How Do You Solve a Problem Like Serena?

In between the first point and the last, surprises were few. Both women had a chance to show off their strengths, but only one had her weaknesses exposed. Serena and Maria hadn’t played since last March, which was long enough to make me forget just how superior the American is an athlete, and as a tennis player. Against everyone else, Sharapova dominates the scene with her power and her presence; against Serena, she suddenly looks overwhelmed, reactive, inflexible, and much less natural and versatile in her movements.

Near the end of the opening game, Serena and Sharapova traded running crosscourt forehands. The sequence lasted for half a second, but it told us everything we need to know about the difference between them as players. In the way Serena sprung forward with her first step, moved at a angle to cut the ball off, made contact with a full, helicoptering swing, and sent her shot back at a sharper crosscourt angle, she had the obvious advantage.
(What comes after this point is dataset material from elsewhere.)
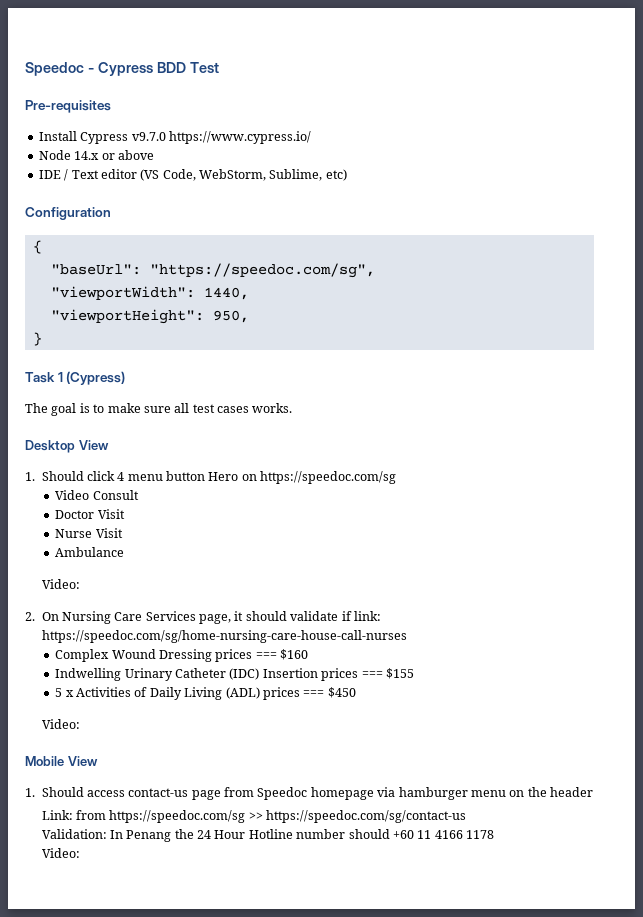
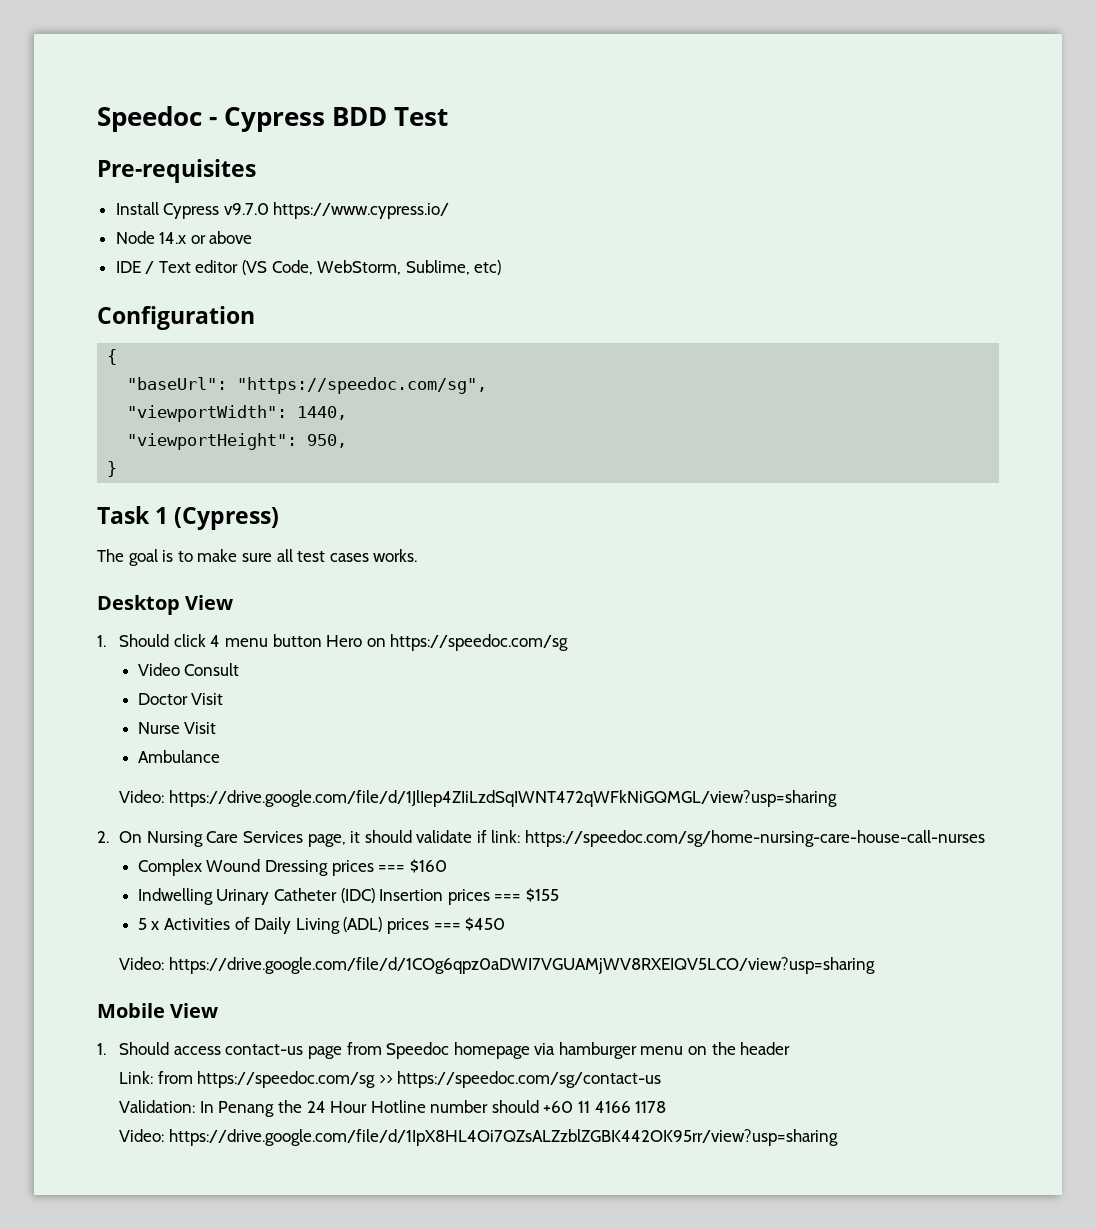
(80, 584) none -> [168,790,837,807] https://drive.google.com/file/d/1JlIep4ZIiLzdSqIWNT472qWFkNiGQMGL/view?usp=sharing
(80, 724) none -> [168,957,875,974] https://drive.google.com/file/d/1COg6qpz0aDWI7VGUAMjWV8RXEIQV5LCO/view?usp=sharing
(80, 853) none -> [168,1129,838,1146] https://drive.google.com/file/d/1IpX8HL4Oi7QZsALZzblZGBK442OK95rr/view?usp=sharing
That advantage continued through the first set. Before the match, Sharapova said that Serena’s aggressiveness can force her to be too aggressive in return. “She’s great at making players hit that shot that you don’t necessarily have to go for,” Maria said. The first step to solving a problem is to know that you have one, right?

But what if there’s no solution available? By the end of the first set, as Sharapova’s shots caught the tape and skidded wide of the sidelines, her words no longer sounded like a healthy realization of what she needed to change; they sounded like a self-fulfilling prophecy. How do you solve a problem like Serena?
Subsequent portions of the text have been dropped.